When Your Client Gets Ready to Die on You
Personal Perspective: The death of a client is a soul-searching moment for therapists.
by Rick Miller LICSW · Psychology TodayReviewed by Monica Vilhauer Ph.D.
Key points
- Staying human in the face of death is the greatest gift clinicians can give their clients.
- You’re doing a service to your client by sharing your reactions.
- The therapist’s role here is to be less formal, to step beyond our comfort zones.
At some point or another, all clinicians deal with death. Our clients may have unresolved issues around their own deaths or someone else’s; a person close to them may be dying or threatened with death; we lose colleagues and must work through what that means for our professional lives.
And, more often than we’d like, our clients themselves die.
Dealing with a client’s death affects our personal, private lives as well as our professional ones.
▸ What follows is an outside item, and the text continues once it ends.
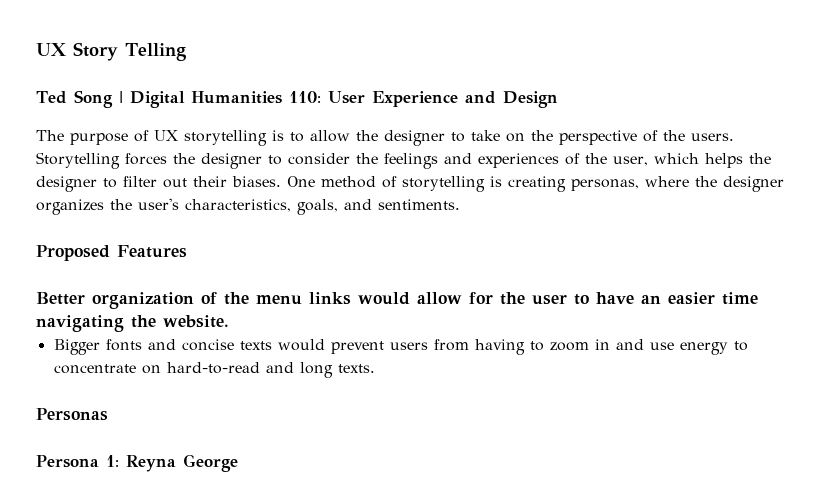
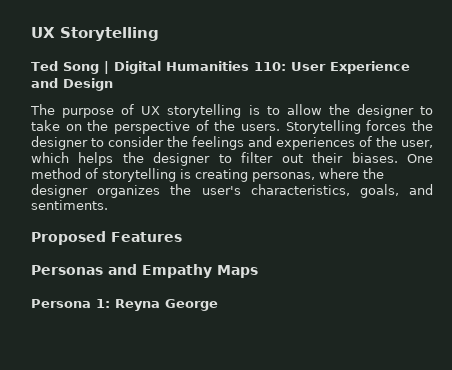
[36,42,186,61] UX Story Telling -> [31,27,159,41] UX Storytelling
[36,292,758,309] [36,315,229,332] [53,339,748,355] [53,362,375,378] [36,408,108,421] Better organization of the menu links would allow for the user to have an easier time navigating the website. // Bigger fonts and concise texts would prevent users from having to zoom in and use energy to concentrate on hard-to-read and long texts. // Personas -> [31,264,258,278] Personas and Empathy Maps

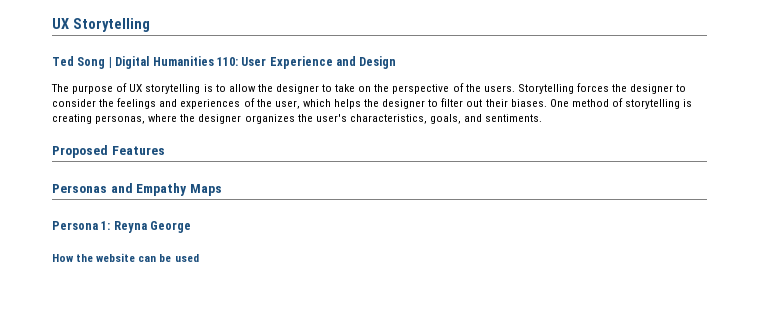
(218, 305) none -> [52,253,199,262] // How the website can be used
So what do we do with the grief we’re feeling? Do we bring it into the office, or keep it hidden?
One of my clients is approaching death. He was healthy up until his diagnosis, so he is in the position of having two years in which to plan how he wants his life and death to unfold. To my surprise, he recently asked me how I was dealing with his imminent passing, a question that was both touching and confusing. I was torn about how honest I wanted to be in responding—I could have given him a canned answer, after all—but then decided there was nothing but self-disclosure that would work.
So I shared some of the joys and frustrations I’ve experienced over the years working with this client. I talked about the real emotional experience of being his therapist when he was well, and the transition I’d had to make after his diagnosis with a neurodegenerative disease. It was an interesting and profound experience, sharing this kind of intimacy with a client.
Forged by fire
Being close to death and the process of dying isn’t new to me. I came of age as a therapist in Boston during the AIDS epidemic, where, as a gay man myself, I was front and center, thrust into situations—groups, workshops, individual work—where death was always in the room with me. You either come to like the work, or you don’t last. Fortunately, I did the former. AIDS taught me to embrace death as a topic and a process, and to make it part of my own formation as a therapist.
So I’ve never been afraid of approaching the topic of death with my clients. What was new was my client having curiosity about my reaction—to his death.
Emotional impact on the therapist
I've been blown away by some of the conversations I’ve shared with this client. Everyone responds to a diagnosis such as this one differently, but I've felt that this client provides an amazing model for coping. He spoke with lawyers and he spoke with his partner. He decided what he would do with his property and his money, and he ensured the well-being of his partner's financial future. Then he planned his funeral and wrote his own eulogy. He contacted the place where he wanted his service, including the caterer that would supply the meal after the service. It was all quite moving.
After he asked me about what I was feeling, I realized the experience isn’t just about him dying, it’s also my loss. I recalled that since he’d shared his prognosis with me, I found myself sad and tearing up on several occasions, but I’d been careful to keep it from him… and now what he was needing and craving from me was an honest response, and that I gave him. I spoke about the joys and frustrations of working with him for many years, and what we've done together, and what my own challenges have been in working with him. And then I spoke about the truth and the pain and the loss that I myself will experience as well.
And that’s not inconsiderable. This is someone I’ve worked with for a long time—for years, he has been a regular part of my life.
I shared with him that I will be available and solid. No matter what he wants, I'm there for him. But at the same time, this is very painful for me. What we agreed upon is to have many of these conversations for as long as he's here, to continue to explore what kind of life and what kind of death he needs, and to go into a deeper place of hypnosis or guided meditation to deal with the truth about life, to deal with the physical pain and to quell some of his symptoms, to make meaning of all the things that are coming up, and to allow this to be a process where the ending of his life is something that is beautiful rather than just painful. And we agreed that I, too, would continue to share my feelings with him.
I've always known this, but he has reminded me that it's such a privilege for clinicians to be part of a client's final dealing with things and with their final conversations with loved ones. it's a privilege to help clients review their lives and tie up loose ends.
Takeaways
There are a lot of clear takeaways from this situation. Obviously my own goal is to continue to have open and honest conversations with my client about his illness, death, and the impact it has on others—including myself. I’ll continue with my treatment plan, which includes using hypnosis and guided meditation to help him deal with the physical and emotional aspects of his illness and impending death, and do what I can to help him ensure that his ending of life is a beautiful process and not merely a painful one.
But beyond that, I want other clinicians to ask themselves the difficult questions that I’ve been asking myself. Is it okay for us to be human with our clients? How real and honest do we want to be as we watch them navigate fear and pain? Do we instill hope, or are we simply here to witness tragedy?
We’ve been taught to be formal and a little removed, and this experience has caused me to rework some of that. When a client is getting ready to die, I’m not sure that is really the best and proper stance. Instead, when a client is grappling with death, we need to be ready to be part of that journey with them.